— Work to complete —
For every entry below, give it back exactly and leave out any image.
<<<<
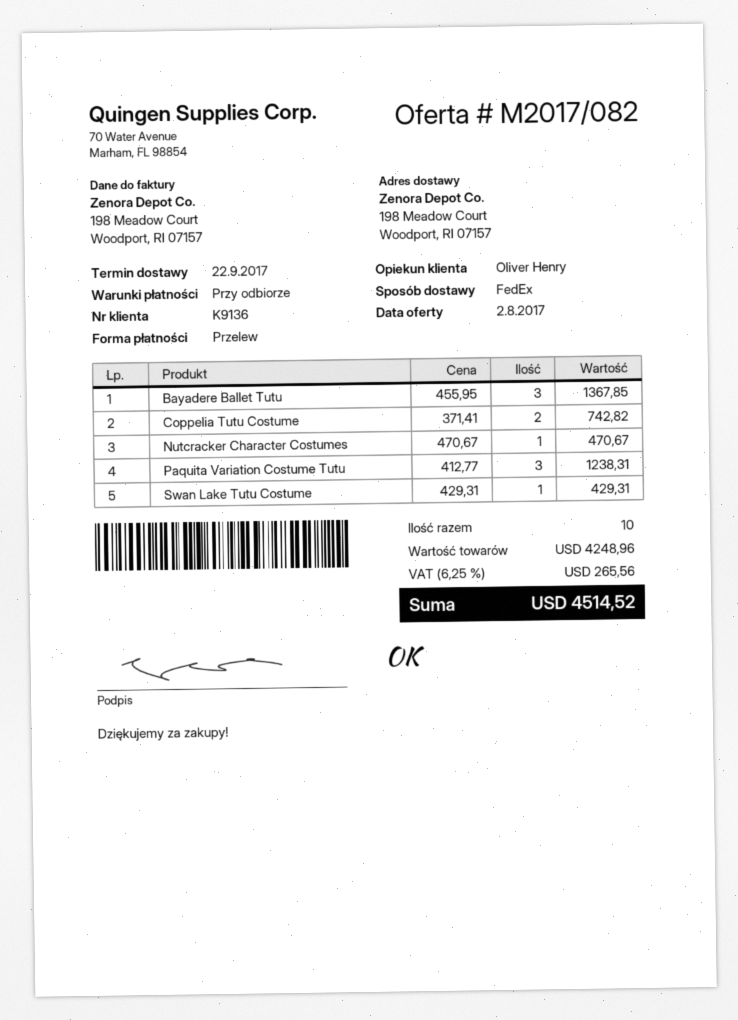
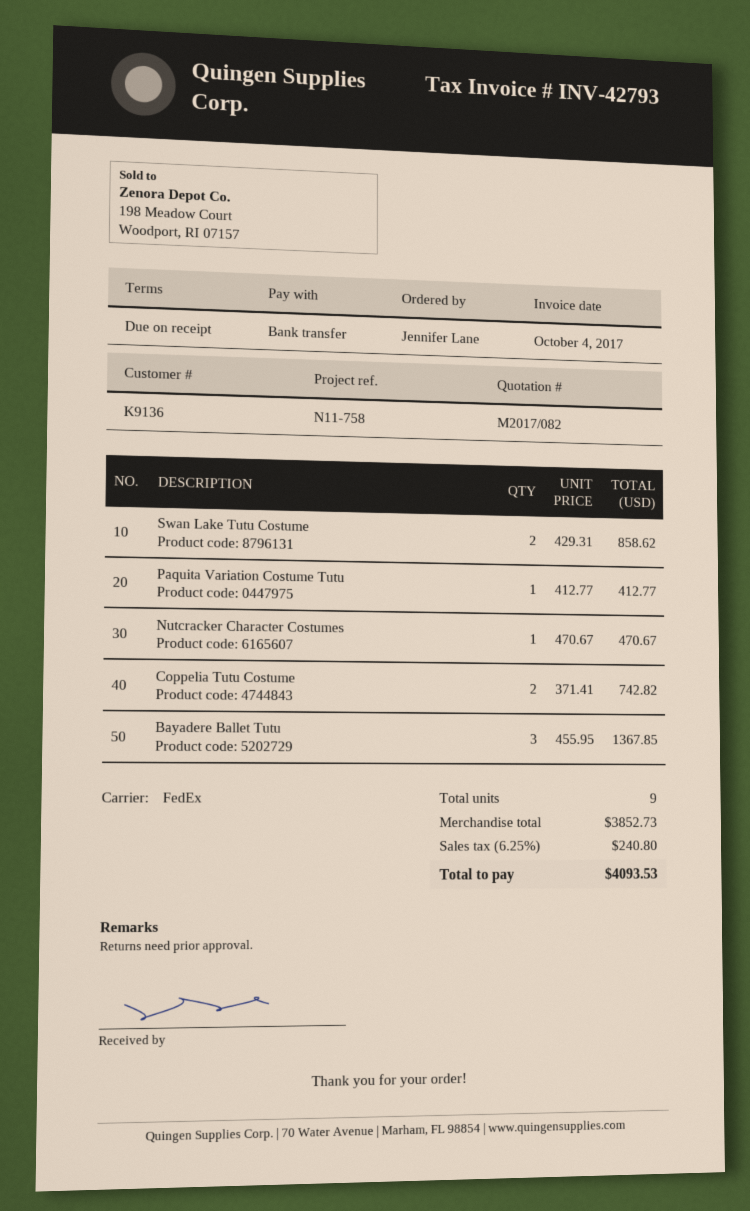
Paquita Variation Costume Tutu: 3 x 412.77 = 1238.31 -> 1 x 412.77 = 412.77
Swan Lake Tutu Costume: 1 x 429.31 = 429.31 -> 2 x 429.31 = 858.62
total quantity: 10 -> 9
subtotal: 4248.96 -> 3852.73
tax: 6.25% = 265.56 -> 6.25% = 240.80
total: 4514.52 -> 4093.53

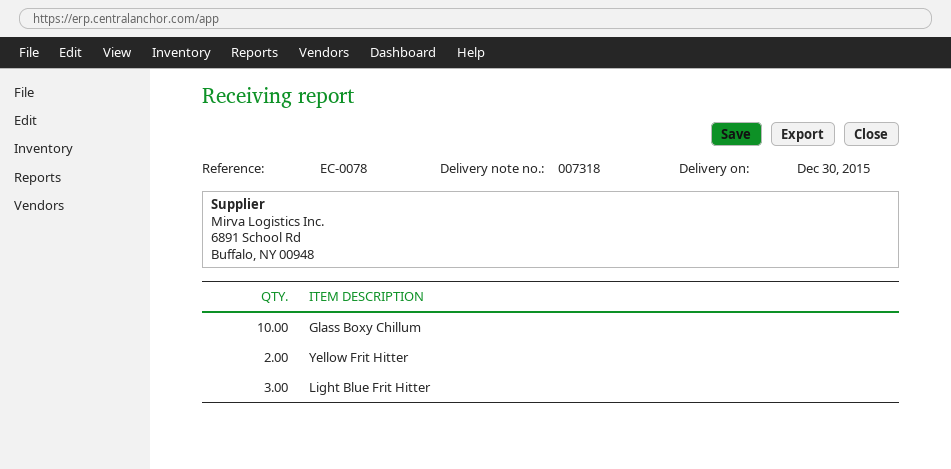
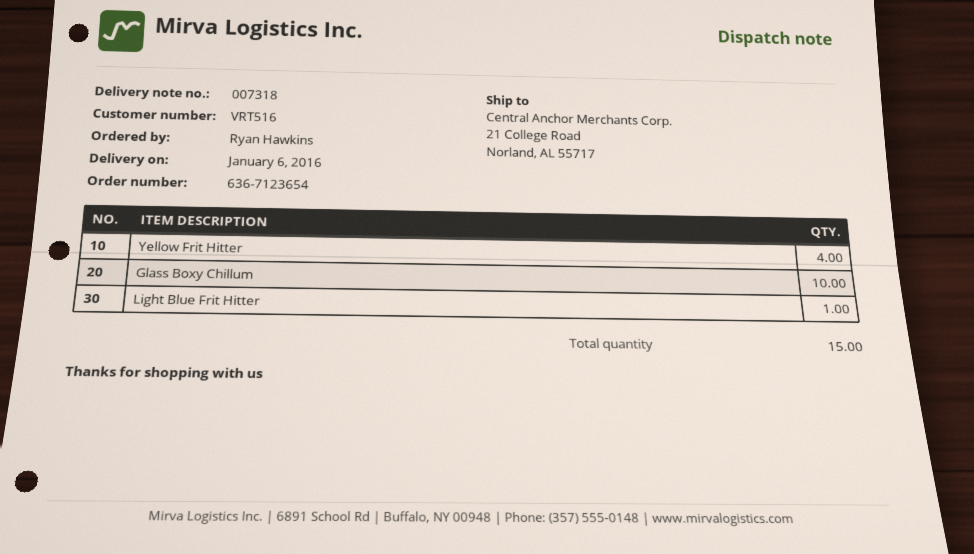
delivery date: 2015-12-30 -> 2016-01-06
Yellow Frit Hitter: 2 -> 4
Light Blue Frit Hitter: 3 -> 1

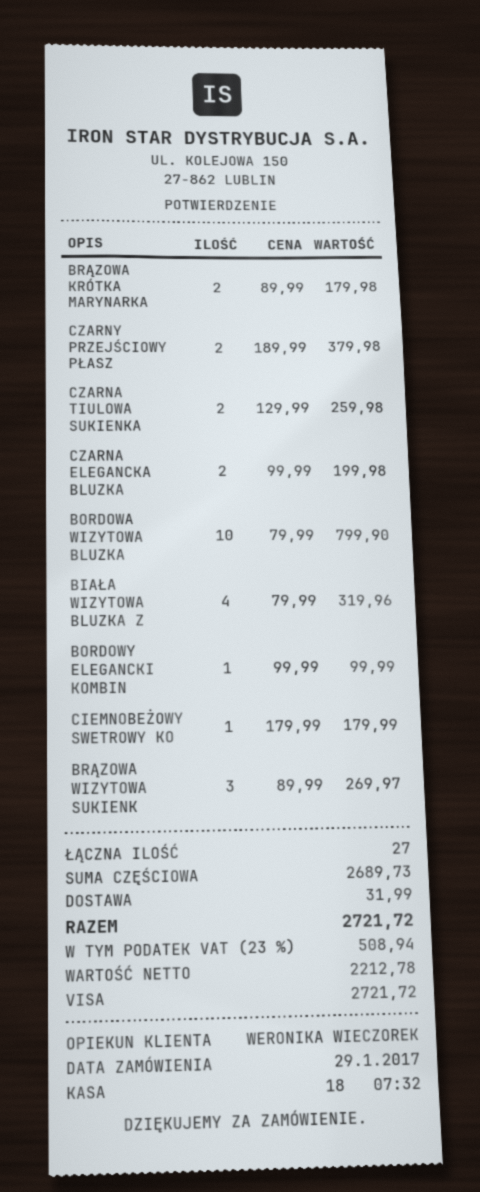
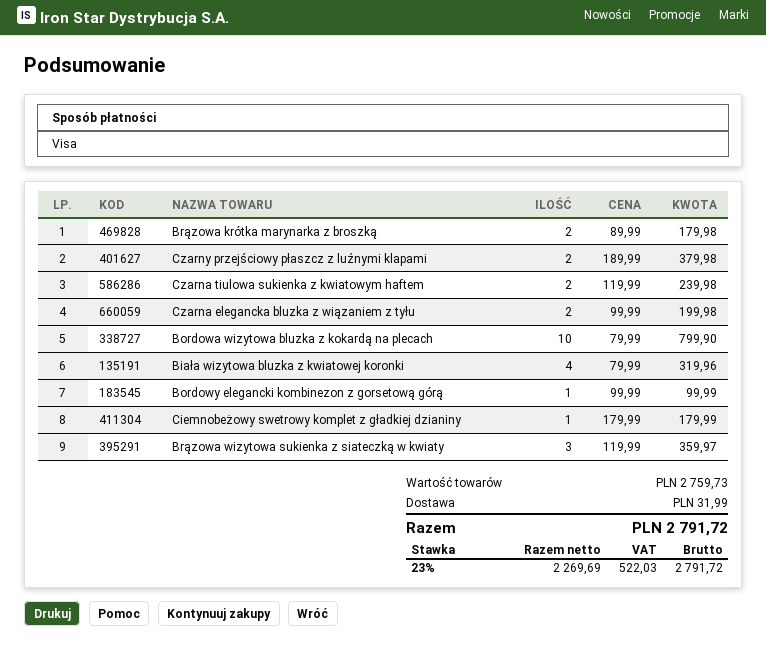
CZARNA TIULOWA SUKIENKA: 2 x 129.99 = 259.98 -> 2 x 119.99 = 239.98
BRĄZOWA WIZYTOWA SUKIENK: 3 x 89.99 = 269.97 -> 3 x 119.99 = 359.97
subtotal: 2689.73 -> 2759.73
net: 2212.78 -> 2269.69
tax: 23% = 508.94 -> 23% = 522.03
total: 2721.72 -> 2791.72

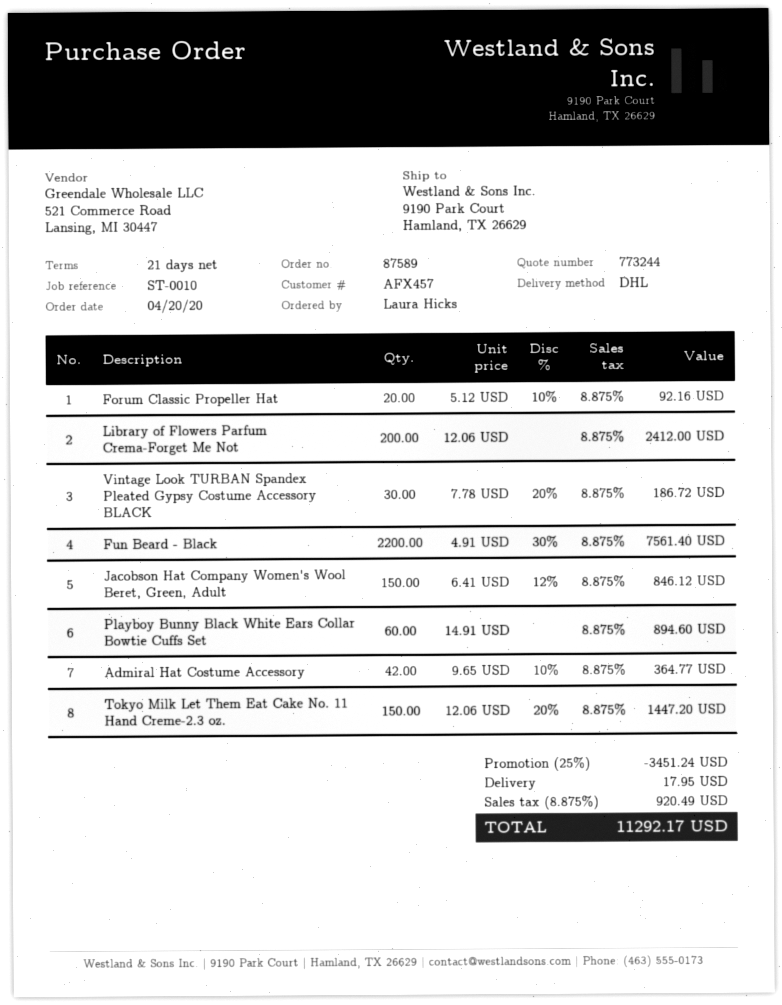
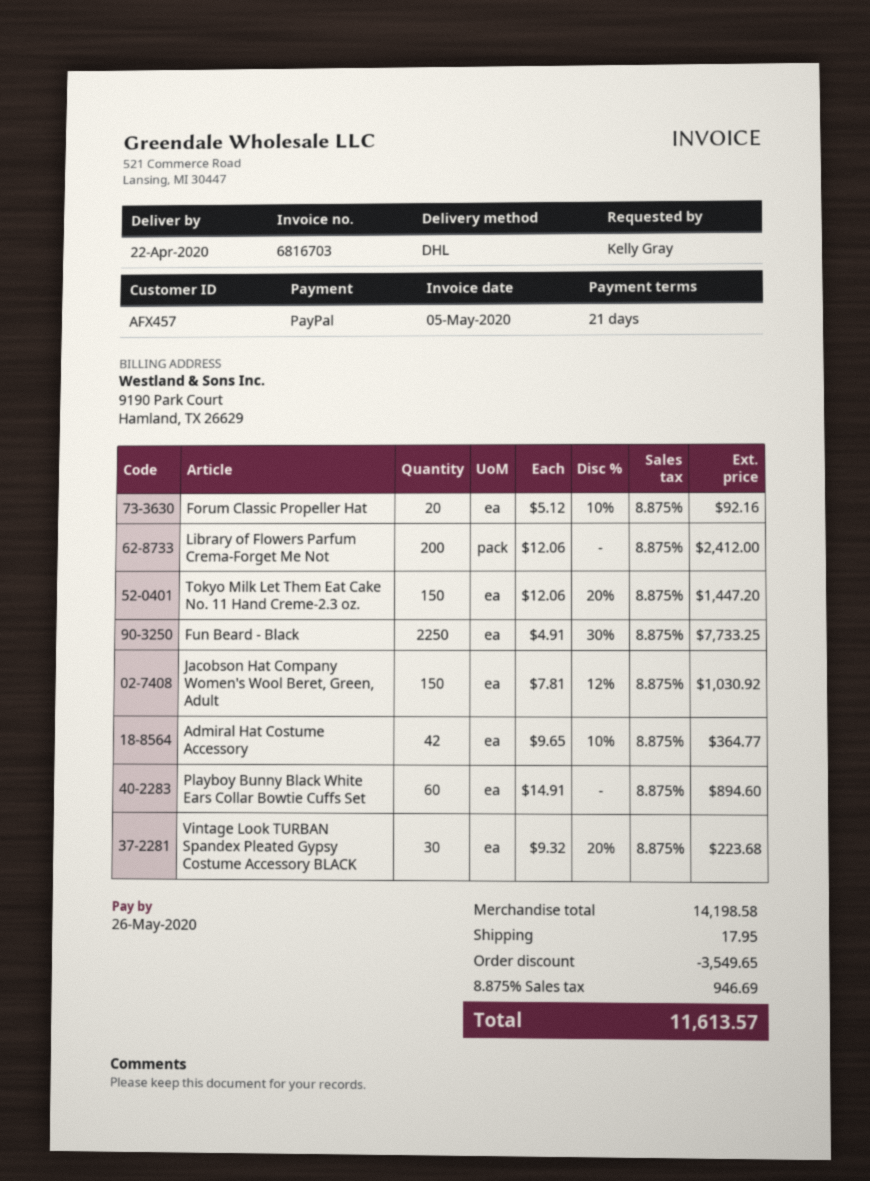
ordered by: Laura Hicks -> Kelly Gray
Vintage Look TURBAN Spandex Pleated Gypsy Costume Accessory BLACK: 30 x 7.78 - 20% = 186.72 -> 30 x 9.32 - 20% = 223.68
Fun Beard - Black: 2200 x 4.91 - 30% = 7561.40 -> 2250 x 4.91 - 30% = 7733.25
Jacobson Hat Company Women's Wool Beret, Green, Adult: 150 x 6.41 - 12% = 846.12 -> 150 x 7.81 - 12% = 1030.92
discount: 3451.24 -> 3549.65
tax: 8.875% = 920.49 -> 8.875% = 946.69
total: 11292.17 -> 11613.57

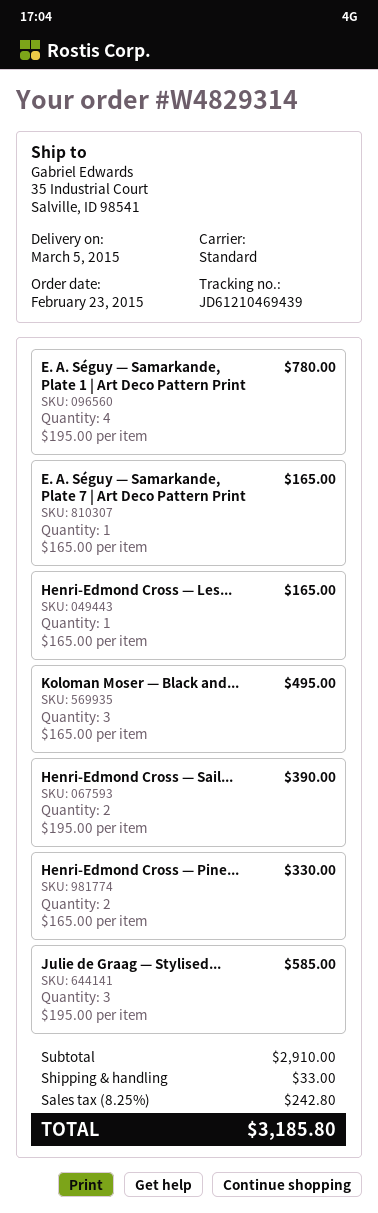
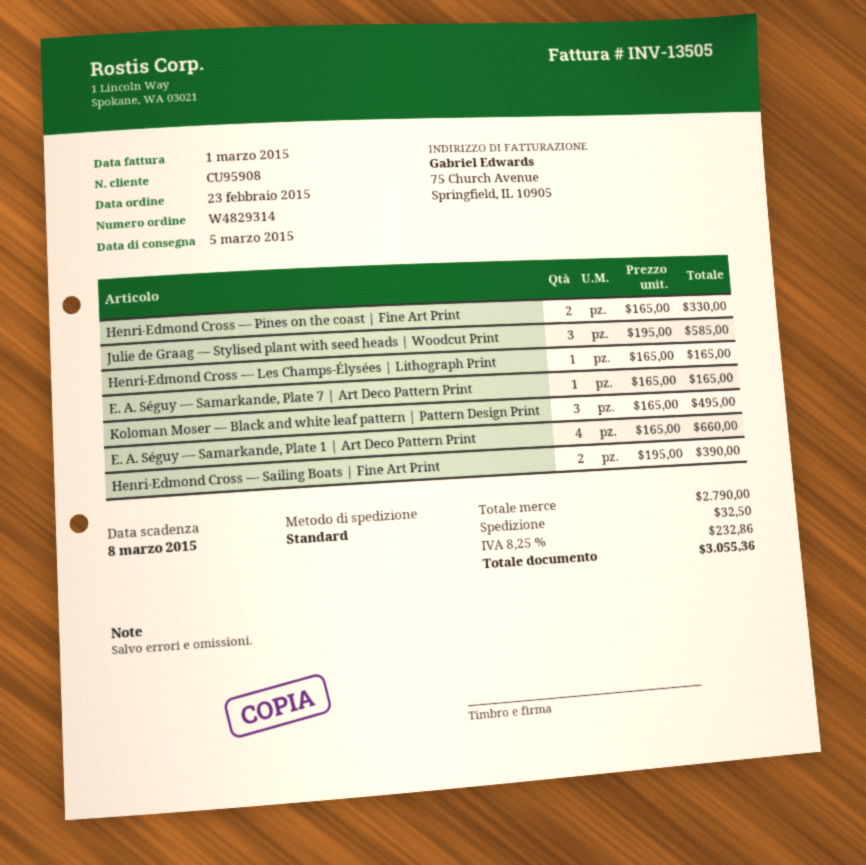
E. A. Séguy — Samarkande, Plate 1 | Art Deco Pattern Print: 4 x 195.00 = 780.00 -> 4 x 165.00 = 660.00
subtotal: 2910.00 -> 2790.00
shipping: 33.00 -> 32.50
tax: 8.25% = 242.80 -> 8.25% = 232.86
total: 3185.80 -> 3055.36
>>>>
— Exercise output —
Paquita Variation Costume Tutu: 3 x 412.77 = 1238.31 -> 1 x 412.77 = 412.77
Swan Lake Tutu Costume: 1 x 429.31 = 429.31 -> 2 x 429.31 = 858.62
total quantity: 10 -> 9
subtotal: 4248.96 -> 3852.73
tax: 6.25% = 265.56 -> 6.25% = 240.80
total: 4514.52 -> 4093.53

delivery date: 2015-12-30 -> 2016-01-06
Yellow Frit Hitter: 2 -> 4
Light Blue Frit Hitter: 3 -> 1

CZARNA TIULOWA SUKIENKA: 2 x 129.99 = 259.98 -> 2 x 119.99 = 239.98
BRĄZOWA WIZYTOWA SUKIENK: 3 x 89.99 = 269.97 -> 3 x 119.99 = 359.97
subtotal: 2689.73 -> 2759.73
net: 2212.78 -> 2269.69
tax: 23% = 508.94 -> 23% = 522.03
total: 2721.72 -> 2791.72

ordered by: Laura Hicks -> Kelly Gray
Vintage Look TURBAN Spandex Pleated Gypsy Costume Accessory BLACK: 30 x 7.78 - 20% = 186.72 -> 30 x 9.32 - 20% = 223.68
Fun Beard - Black: 2200 x 4.91 - 30% = 7561.40 -> 2250 x 4.91 - 30% = 7733.25
Jacobson Hat Company Women's Wool Beret, Green, Adult: 150 x 6.41 - 12% = 846.12 -> 150 x 7.81 - 12% = 1030.92
discount: 3451.24 -> 3549.65
tax: 8.875% = 920.49 -> 8.875% = 946.69
total: 11292.17 -> 11613.57

E. A. Séguy — Samarkande, Plate 1 | Art Deco Pattern Print: 4 x 195.00 = 780.00 -> 4 x 165.00 = 660.00
subtotal: 2910.00 -> 2790.00
shipping: 33.00 -> 32.50
tax: 8.25% = 242.80 -> 8.25% = 232.86
total: 3185.80 -> 3055.36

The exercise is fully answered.